After embarrassing loss, Lions change up meetings
When the Detroit Lions met Monday to review film of last weekend's blowout loss to the Arizona Cardinals, they decided to change the manner in which they made corrections.
Rather than meet for a short film review followed by more in-depth sessions with each position group, the entire offense watched all of Sunday's game in the Lions' auditorium and called out their mistakes as they happened in front of coach Jim Caldwell.
The idea was to bring more accountability to a unit that has caught plenty of heat for the Lions' 0-5 start. And according to players, it worked.
"We sat in here and watched the tape in this very room with everybody on offense after the game, I guess on Monday, and just hashed it out," quarterback Matthew Stafford said. "Everybody call out when you can be better. If you did something good, other guys were, 'Hey, nice job,' this, that and the other. Just more of that. More guys understanding what it takes on offense to have a good play, and that's 11 guys doing the right thing all the time, full effort, assignment-sound. And that's what it's going to take."
The Lions rank last in the NFL in rushing offense and lead the league with 15 turnovers, three more than the next-closest team.
They've struggled in pass protection, been worse at run blocking, can't seem to get open downfield, and Stafford was benched for his erratic play.
Caldwell typically sits in the team's install meetings, when parts of the game plan are put in for the next game. But tight end Eric Ebron said it's rare that he spends time in the offense's game review.
"To see everybody stand up and do what and tell what they did wrong, it takes a lot of guts to do that, especially with the head coach in there," Ebron said. "It was just -- it was different."
Caldwell asked questions such as, "What were you thinking on this play?" And, "What would you do better on this play?" Ebron said. And the film session gave players a better understanding of how one mistake can affect the entire offense.
"I thought it was important that we kind of all sat there together at the same time, so everybody could hear the corrections on every single position and see exactly what our issues are," Caldwell said. "Oftentimes, you may know, but offensive linemen might not know what's going on with a wide receiver, or vice versa. But every once in awhile, that's certainly worth doing. So we felt that way, and that's why we did it."

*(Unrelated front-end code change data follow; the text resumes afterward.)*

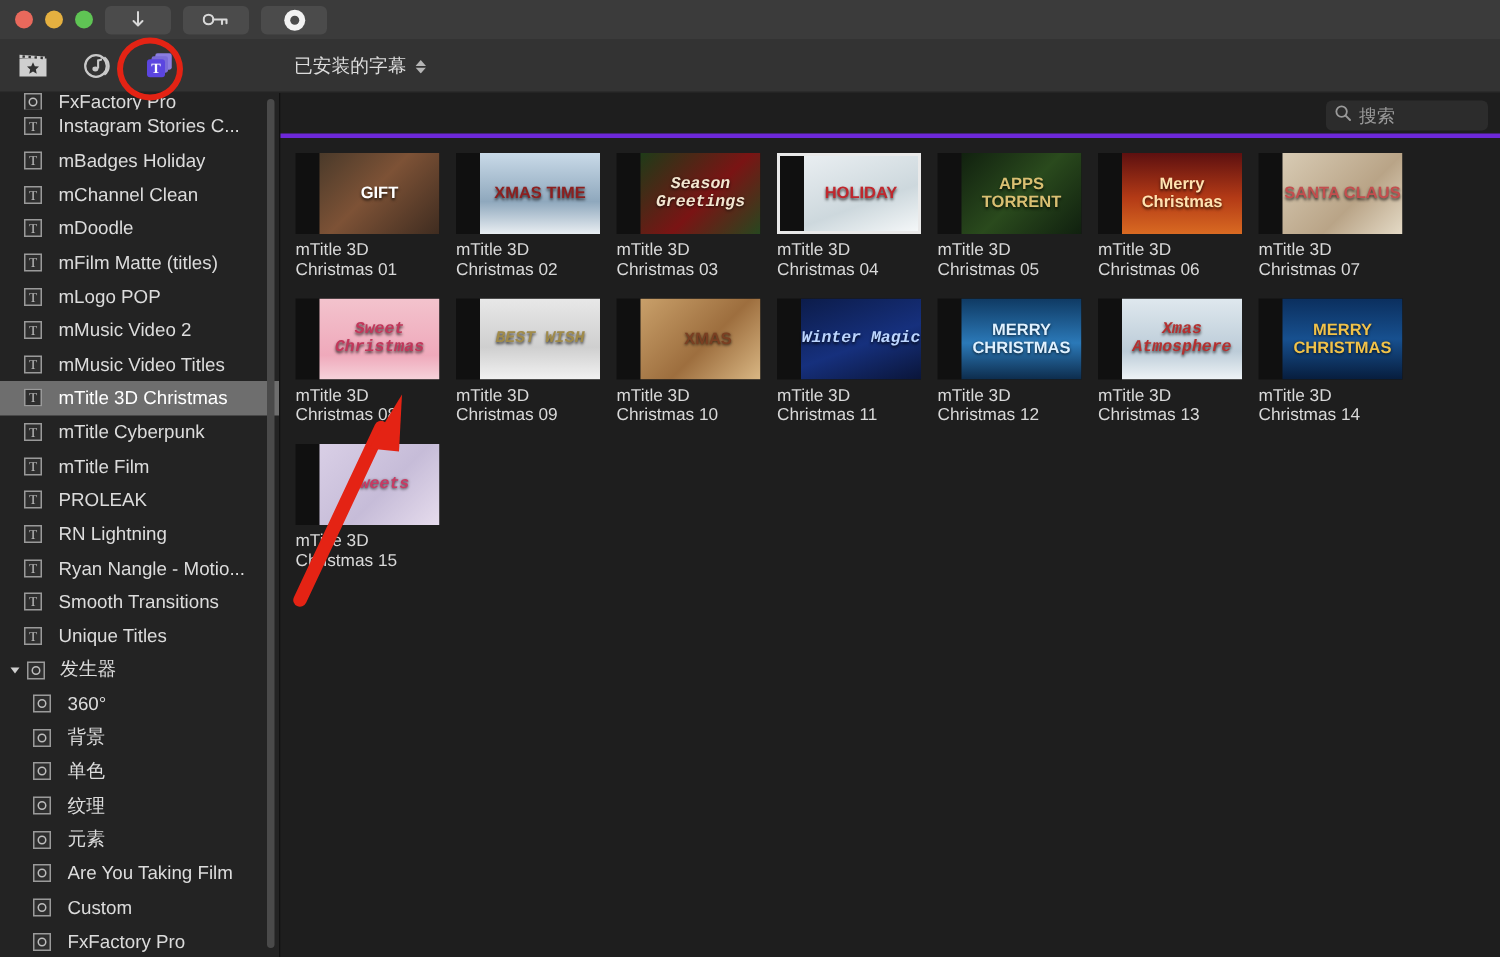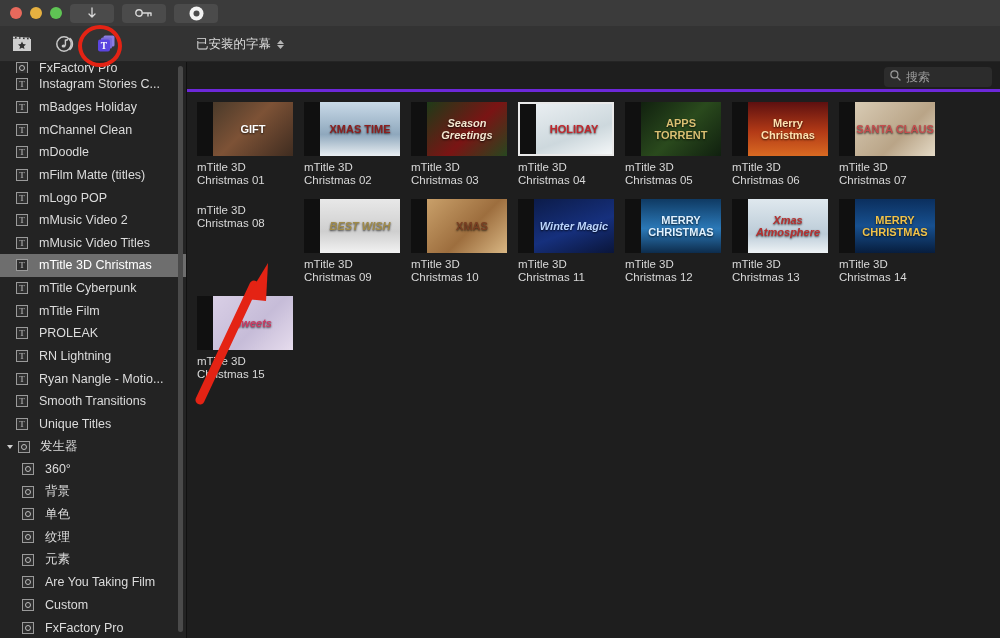--- a/index.html
+++ b/index.html
@@ -123,21 +123,21 @@
     margin-top: 5px; color: #d9d9d9; font-size: 11.5px; line-height: 13px;
     width: 96px;
   }
 
   .tart { position: absolute; inset: 0; margin-left: 16px; }
   .ttxt {
     position: absolute; left: 0; right: 0; top: 50%; transform: translateY(-50%);
     text-align: center; font-size: 11px; font-weight: bold;
     text-shadow: 0 1px 2px rgba(0,0,0,.75);
   }
-  .ttxt.script { font-family: Liberation Sans, sans-serif; font-style: italic; font-size: 11px; }
+  .ttxt.script { font-family: Liberation Mono, monospace; font-style: italic; font-size: 11px; }
 
   
   .anno { position: absolute; pointer-events: none; }
   .ring {
     left: 78px; top: 25px; width: 44px; height: 42px;
     border: 4px solid #e42314; border-radius: 50%;
   }
   .arrow { left: 180px; top: 255px; width: 110px; height: 150px; }
 </style>
 </head>
@@ -497,20 +497,25 @@
             <div class="tart" style="background: linear-gradient(135deg, rgb(216, 203, 180), rgb(185, 164, 135) 60%, rgb(228, 218, 198));">
               <div class="ttxt" style="color: rgb(195, 78, 78);">SANTA CLAUS</div>
             </div>
           </div>
           <div class="cap">
             <div>mTitle 3D</div>
             <div>Christmas 07</div>
           </div>
         </div>
         <div class="cell">
+          <div class="thumb">
+            <div class="tart" style="background: linear-gradient(rgb(243, 195, 205), rgb(239, 169, 187) 70%, rgb(246, 210, 218));">
+              <div class="ttxt script" style="color: rgb(194, 54, 90);">Sweet Christmas</div>
+            </div>
+          </div>
           <div class="cap">
             <div>mTitle 3D</div>
             <div>Christmas 08</div>
           </div>
         </div>
         <div class="cell">
           <div class="thumb">
             <div class="tart" style="background: linear-gradient(rgb(232, 232, 232), rgb(207, 207, 207) 60%, rgb(242, 242, 242));">
               <div class="ttxt script" style="color: rgb(160, 139, 74);">BEST WISH</div>
             </div>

Along with the change in film review, defensive end Darryl Tapp said the team's leadership council met apart from Caldwell to discuss ways to get the Lions' practice performance to better carry over to games.
One small change was evident at Wednesday's practice, when the Lions spent less time on position drills and allocated some of that practice period to installing their run defense for the week.

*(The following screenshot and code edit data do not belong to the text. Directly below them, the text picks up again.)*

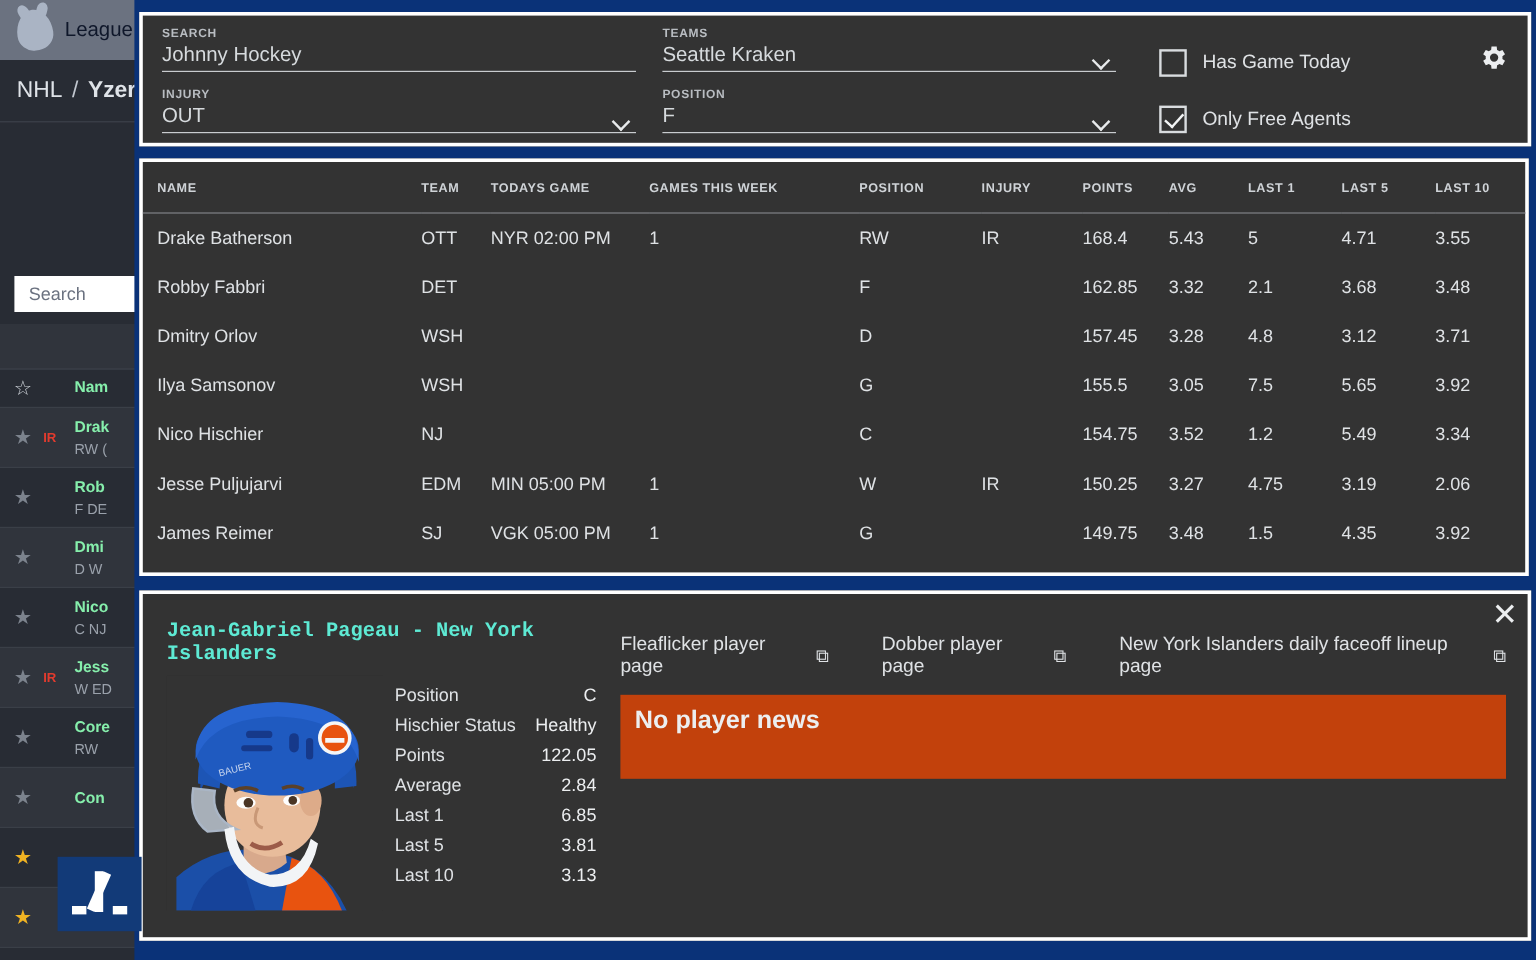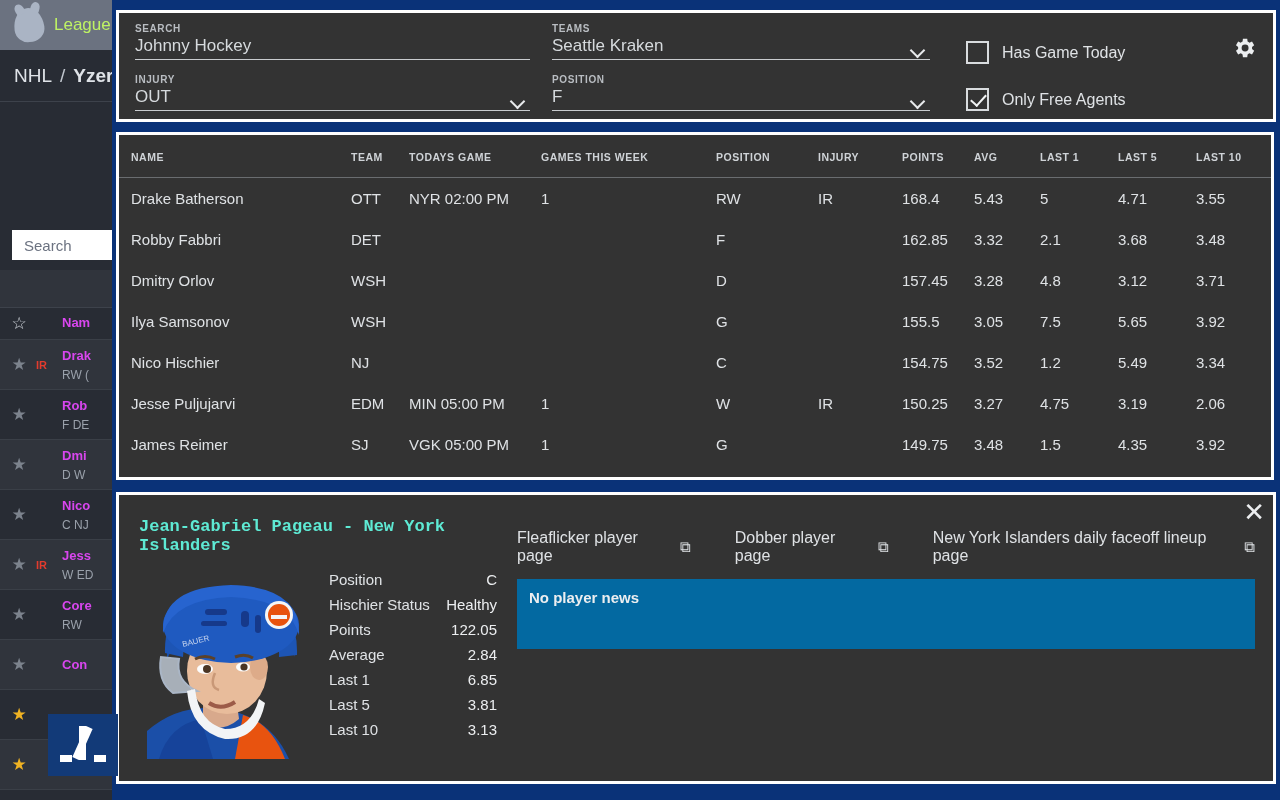--- a/index.html
+++ b/index.html
@@ -22,21 +22,21 @@
   .bg-logo {
     width: 30px; height: 34px; border-radius: 50% 50% 45% 45% / 60% 60% 40% 40%;
     background: #aab4c4; transform: rotate(-8deg); position: relative;
   }
   .bg-logo::before, .bg-logo::after {
     content: ""; position: absolute; top: -5px; width: 9px; height: 11px;
     background: #aab4c4; border-radius: 50% 50% 20% 20%;
   }
   .bg-logo::before { left: 3px; transform: rotate(-25deg); }
   .bg-logo::after { right: 2px; transform: rotate(22deg); }
-  .bg-topbar-title { font-size: 17px; color: #bef264; }
+  .bg-topbar-title { font-size: 17px; color: #0f172a; }
   .bg-breadcrumb {
     height: 52px; display: flex; align-items: center; padding: 0 14px;
     font-size: 19px; background: #282c34; border-bottom: 1px solid #3d424b;
   }
   .bg-breadcrumb .sep { margin: 0 8px; color: #c2c8d0; }
   .bg-breadcrumb .b2 { font-weight: bold; }
   .bg-spacer { height: 128px; }
   .bg-search {
     margin: 0 12px; height: 30px; background: #ffffff; color: #6b7280;
     display: flex; align-items: center; padding: 0 12px; font-size: 15px;
@@ -50,21 +50,21 @@
   .bg-row {
     display: flex; align-items: center; height: 50px; padding: 0 8px;
     border-bottom: 1px solid #3a3f47; gap: 6px;
   }
   .bg-row.alt { background: #30343c; }
   .bg-row.head { height: 32px; }
   .star { font-size: 17px; color: #7c838d; width: 22px; text-align: center; }
   .star.on { color: #f0b323; }
   .star.outline { color: #cfd4da; }
   .ir-tag { color: #e23b2e; font-size: 11px; font-weight: bold; width: 20px; }
-  .bg-pname { font-size: 13px; font-weight: bold; color: #d946ef; line-height: 1.3; }
+  .bg-pname { font-size: 13px; font-weight: bold; color: #86efac; line-height: 1.3; }
   .bg-psub { font-size: 12px; color: #9aa1ab; line-height: 1.3; }
   .team-badge {
     position: absolute; left: 48px; top: 714px; width: 70px; height: 62px;
     background: #123a78; display: flex; align-items: center; justify-content: center;
     z-index: 3;
   }
   .sticks { position: relative; width: 44px; height: 34px; }
   .sticks i {
     position: absolute; left: 18px; top: -2px; width: 7px; height: 34px;
     background: #fff; display: block;
@@ -169,22 +169,22 @@
   .srow .k { color: #dfe2e5; }
   .srow .v { color: #eceef0; }
   .dright { flex: 1; padding: 26px 18px 0 8px; position: relative; }
   .links { display: flex; gap: 44px; align-items: center; }
   .link {
     font-size: 16px; color: #dfe2e5; display: inline-flex; align-items: center; gap: 7px;
     cursor: pointer;
   }
   .linkicon { font-size: 15px; color: #dfe2e5; }
   .newsbox {
-    margin-top: 14px; background: #0369a1; height: 70px; width: 100%;
-    padding: 10px 12px; font-size: 15px; font-weight: bold; color: #eceef0;
+    margin-top: 14px; background: #c2410c; height: 70px; width: 100%;
+    padding: 10px 12px; font-size: 21px; font-weight: bold; color: #eceef0;
   }
   .closex {
     position: absolute; right: 8px; top: -4px; font-size: 26px; color: #eceef0;
     line-height: 1; cursor: pointer; font-family: "Liberation Sans", sans-serif;
   }
 </style>
 </head>
 <body>
 
 <div class="bg-app">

"Anytime that you're not playing quite like you'd like to be playing, then it typically goes back to, 'Hey, let's see what we can do to improve,'" Caldwell said. "Because you fight like you train, you train like you fight. And so we've just got to make certain that that area is as tight and secure as it can be, so we're always looking for it. Every week, we're always looking for ways to improve. We're looking for ways to improve our roster, we're looking for ways to improve everything. Question everything. And so that's no different."